*Problem*. Output only the lines below from the one containing "text: 05651867 ->" to the one containing "font-style: italic ->", exactly as written, both ends kept.

*Given records*.
Segment Open
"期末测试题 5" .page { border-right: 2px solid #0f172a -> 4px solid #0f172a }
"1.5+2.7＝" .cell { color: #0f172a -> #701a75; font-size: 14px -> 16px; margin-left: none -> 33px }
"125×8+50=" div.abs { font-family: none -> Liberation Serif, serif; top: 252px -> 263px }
Segment Closed
Segment Open
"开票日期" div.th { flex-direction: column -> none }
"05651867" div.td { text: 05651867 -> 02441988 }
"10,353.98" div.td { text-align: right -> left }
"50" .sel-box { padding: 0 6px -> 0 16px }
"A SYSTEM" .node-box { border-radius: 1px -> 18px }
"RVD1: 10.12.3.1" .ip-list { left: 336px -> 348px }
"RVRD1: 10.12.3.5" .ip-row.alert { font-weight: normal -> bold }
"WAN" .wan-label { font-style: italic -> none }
Segment Closed
Segment Open
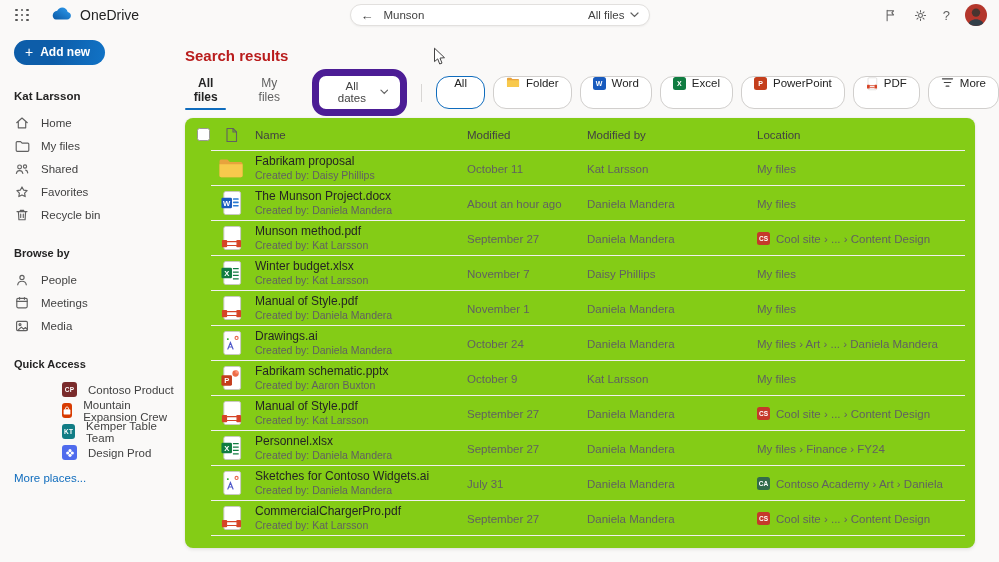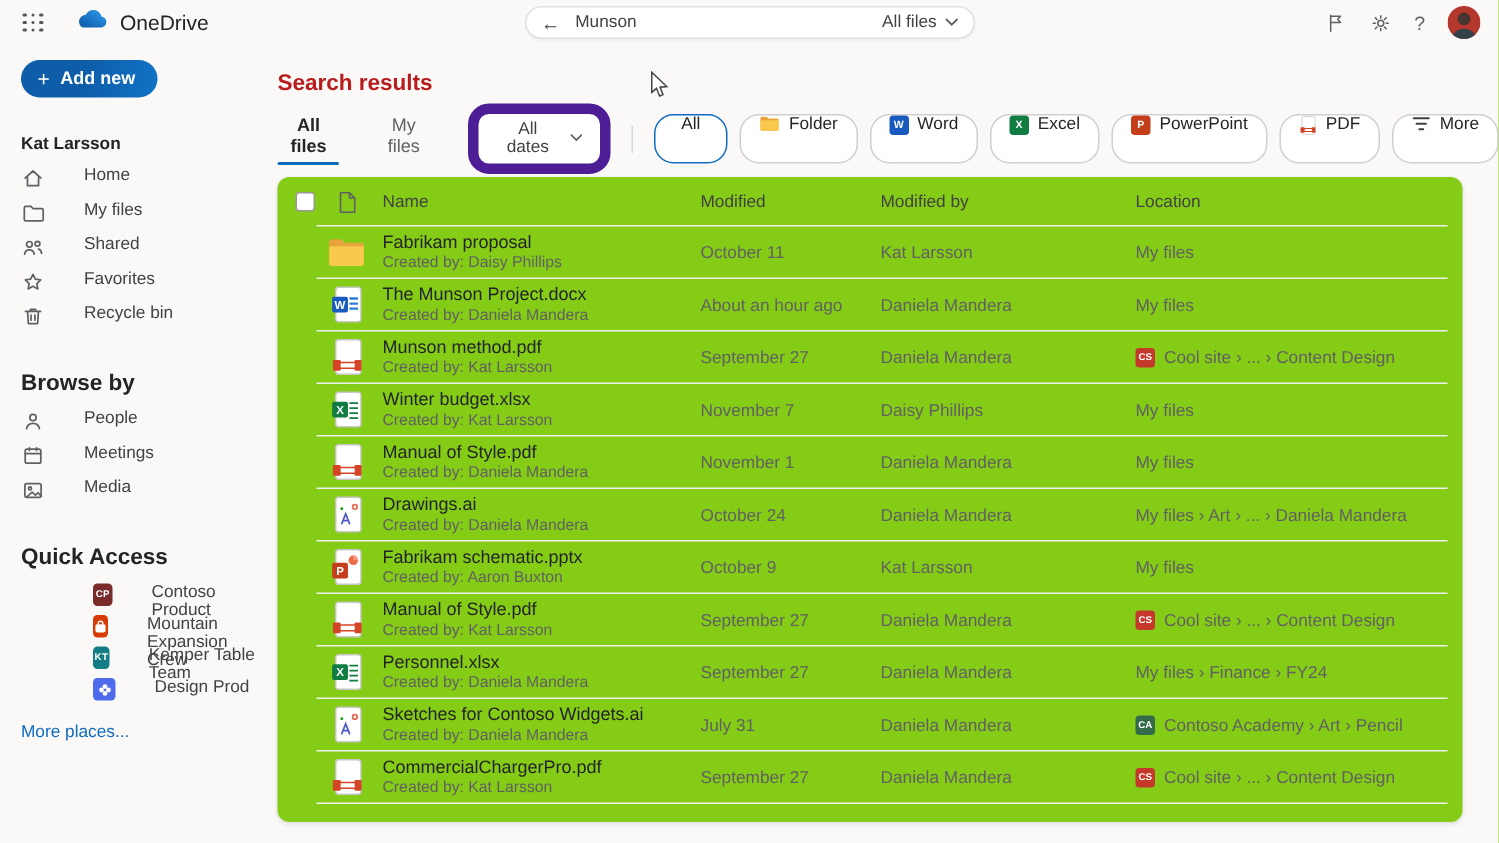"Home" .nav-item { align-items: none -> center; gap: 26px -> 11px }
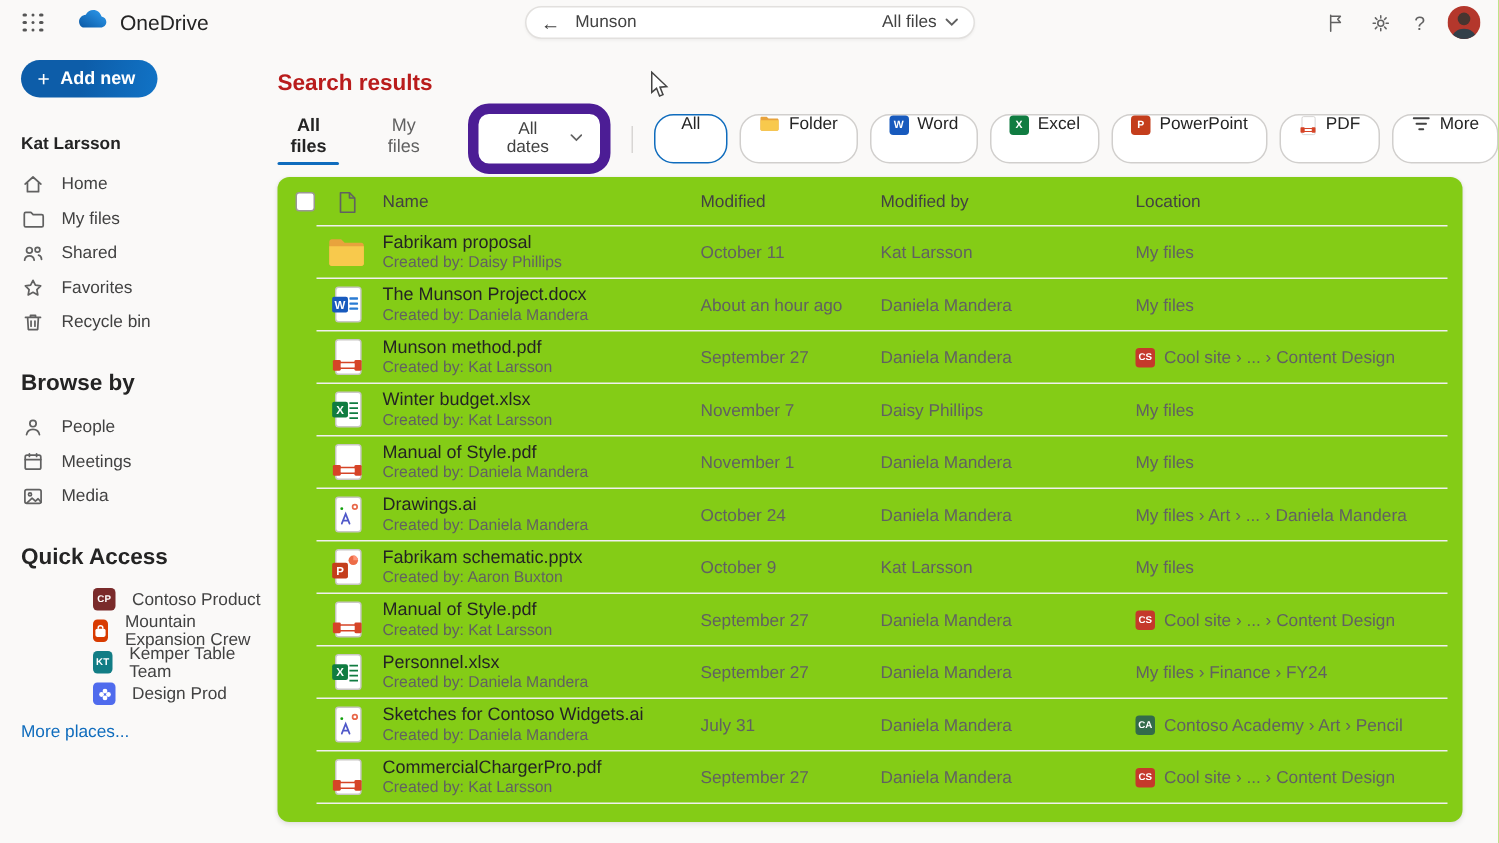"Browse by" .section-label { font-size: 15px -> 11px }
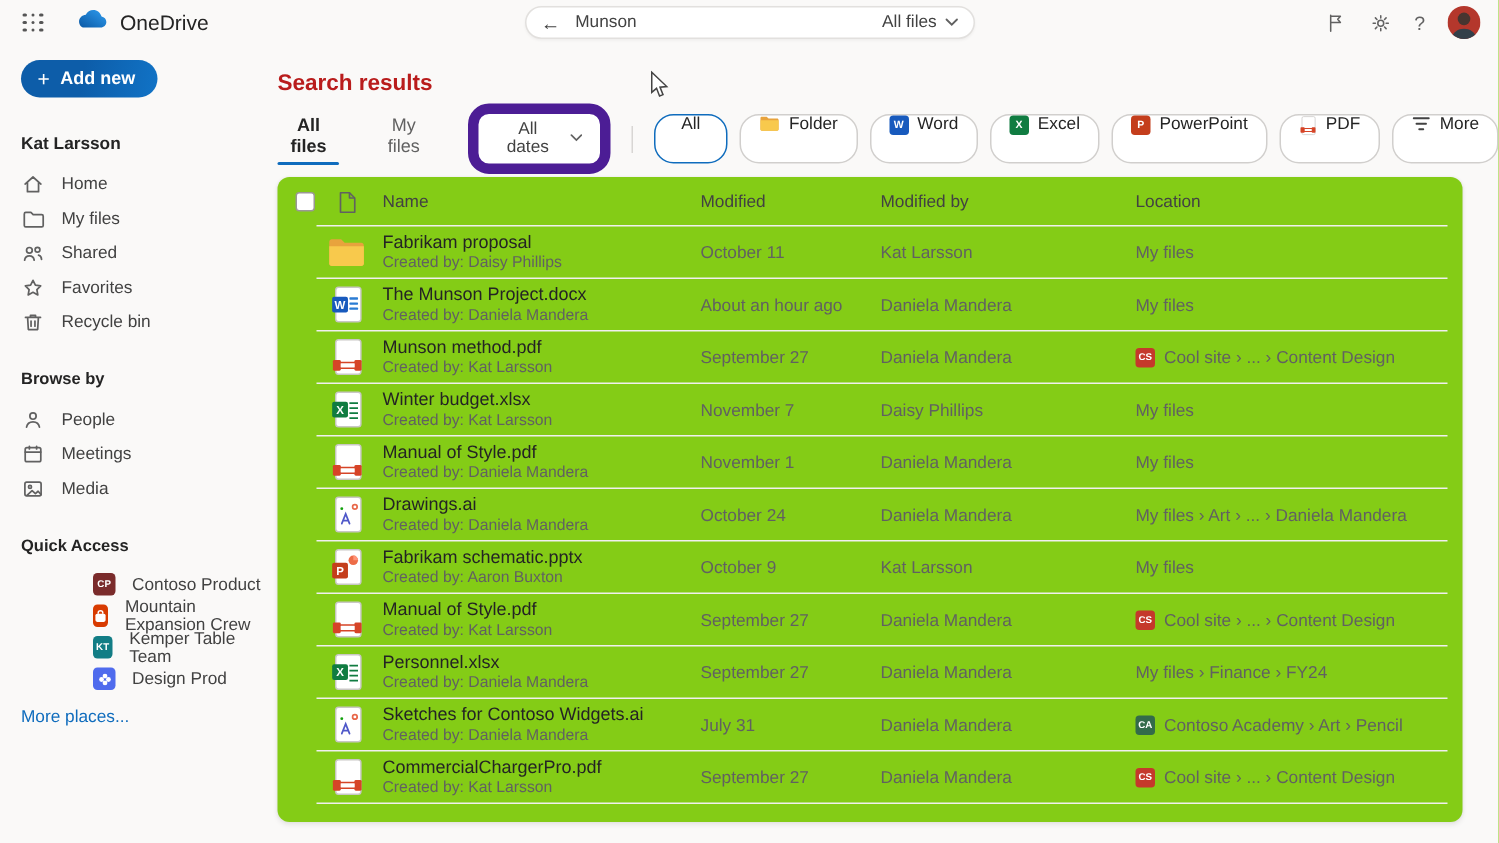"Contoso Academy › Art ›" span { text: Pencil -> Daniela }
Segment Closed
*Exercise response*.
"05651867" div.td { text: 05651867 -> 02441988 }
"10,353.98" div.td { text-align: right -> left }
"50" .sel-box { padding: 0 6px -> 0 16px }
"A SYSTEM" .node-box { border-radius: 1px -> 18px }
"RVD1: 10.12.3.1" .ip-list { left: 336px -> 348px }
"RVRD1: 10.12.3.5" .ip-row.alert { font-weight: normal -> bold }
"WAN" .wan-label { font-style: italic -> none }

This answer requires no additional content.